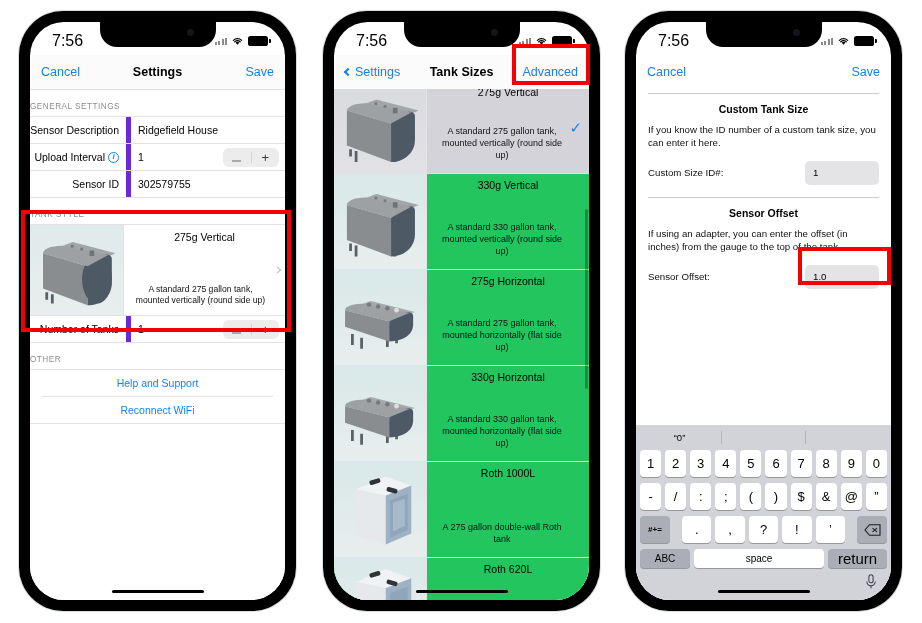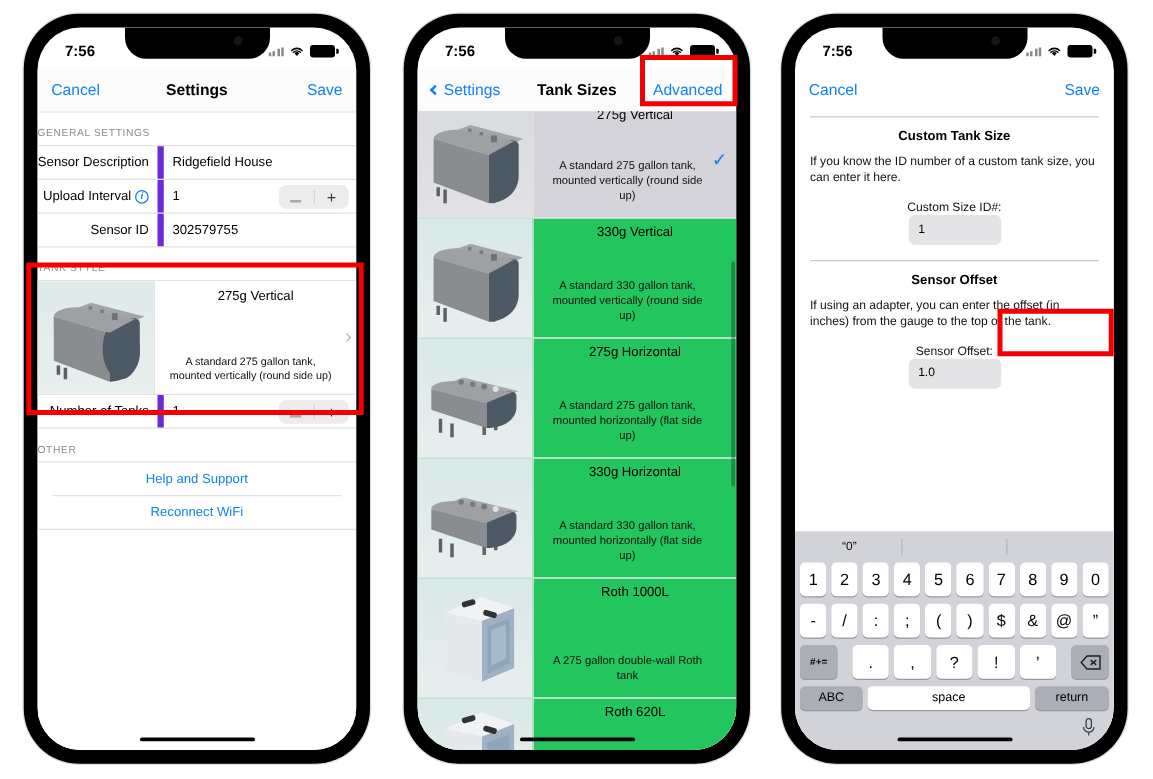--- a/index.html
+++ b/index.html
@@ -52,7 +52,7 @@
     display: flex; align-items: center;
     justify-content: space-between;
     padding: 5px 17px 0 22px;
-    font-size: 12px; font-weight: bold; color: #000;
+    font-size: 16px; font-weight: normal; color: #000;
     z-index: 20;
   }
   .sb-right { display:flex; align-items:center; gap:4px; }

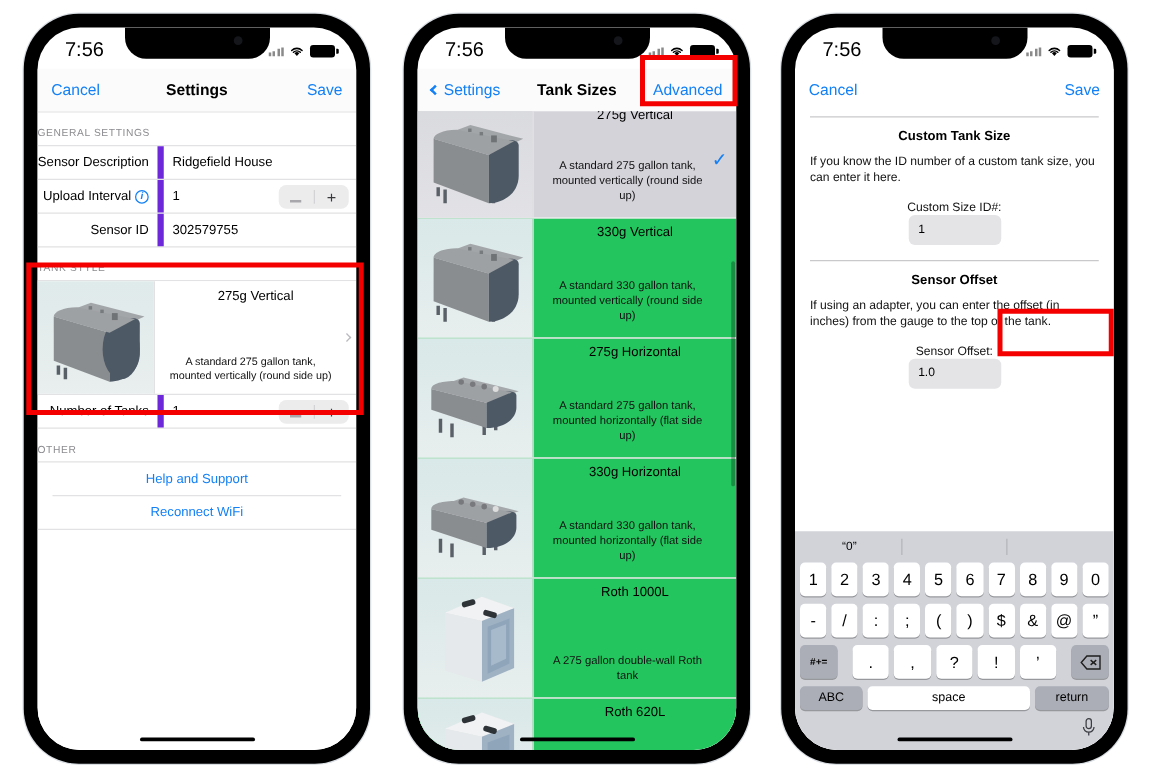--- a/index.html
+++ b/index.html
@@ -210,7 +210,6 @@
   .frow {
     display:flex; align-items:center; justify-content:space-between;
     padding: 11px 0 8px 0;
-    flex-direction: column;
   }
   .frow label { font-size: 9.7px; color:#111; }
   .ibox {

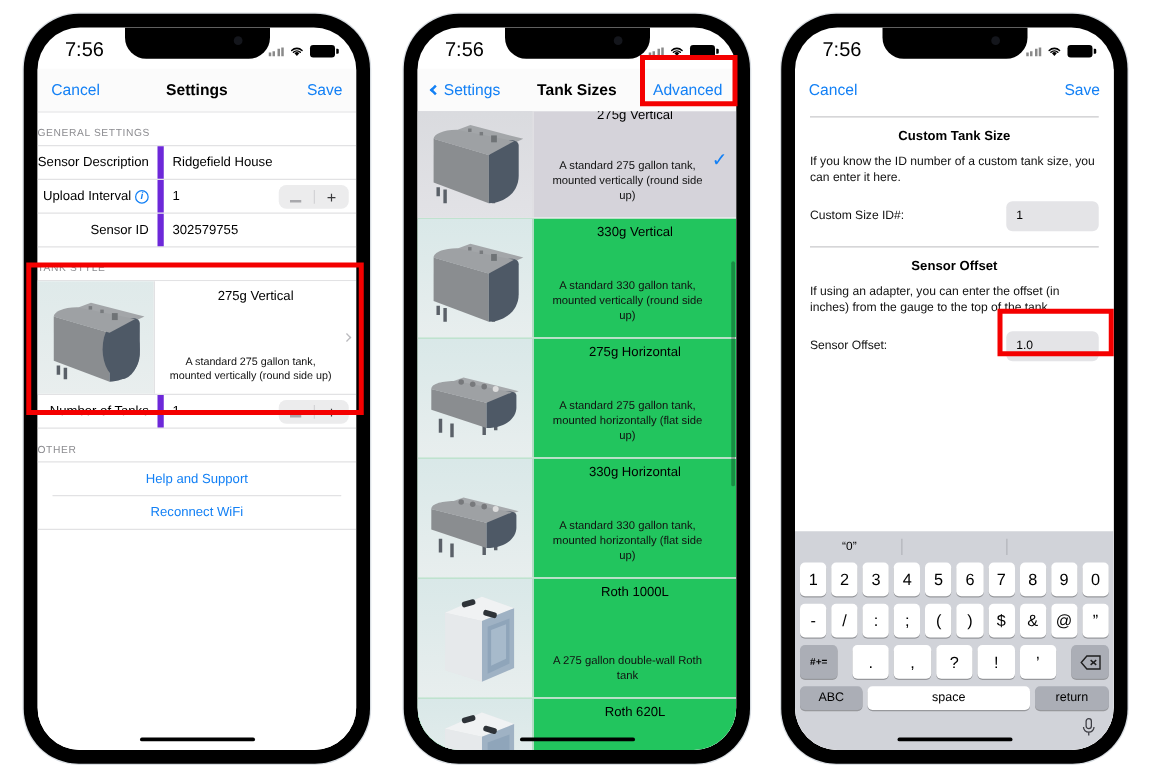--- a/index.html
+++ b/index.html
@@ -244,7 +244,7 @@
   .krow.r3 .spacer { flex:0 0 4px; }
   .krow.r4 .abc { flex: 0 0 50px; }
   .krow.r4 .space { flex: 1; }
-  .krow.r4 .ret { flex: 0 0 59px; font-size: 10px; }
+  .krow.r4 .ret { flex: 0 0 59px; font-size: 15px; }
   .krow.r4 .key { height: 19px; }
   .mic-row { height: 22px; position:relative; }
   .mic {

## WHAT YOU HAVE TO DO
Could you set down the records above word for word, without any of the pictures?

## WORKED SOLUTION
--- a/index.html
+++ b/index.html
@@ -52,7 +52,7 @@
     display: flex; align-items: center;
     justify-content: space-between;
     padding: 5px 17px 0 22px;
-    font-size: 12px; font-weight: bold; color: #000;
+    font-size: 16px; font-weight: normal; color: #000;
     z-index: 20;
   }
   .sb-right { display:flex; align-items:center; gap:4px; }

--- a/index.html
+++ b/index.html
@@ -210,7 +210,6 @@
   .frow {
     display:flex; align-items:center; justify-content:space-between;
     padding: 11px 0 8px 0;
-    flex-direction: column;
   }
   .frow label { font-size: 9.7px; color:#111; }
   .ibox {

--- a/index.html
+++ b/index.html
@@ -244,7 +244,7 @@
   .krow.r3 .spacer { flex:0 0 4px; }
   .krow.r4 .abc { flex: 0 0 50px; }
   .krow.r4 .space { flex: 1; }
-  .krow.r4 .ret { flex: 0 0 59px; font-size: 10px; }
+  .krow.r4 .ret { flex: 0 0 59px; font-size: 15px; }
   .krow.r4 .key { height: 19px; }
   .mic-row { height: 22px; position:relative; }
   .mic {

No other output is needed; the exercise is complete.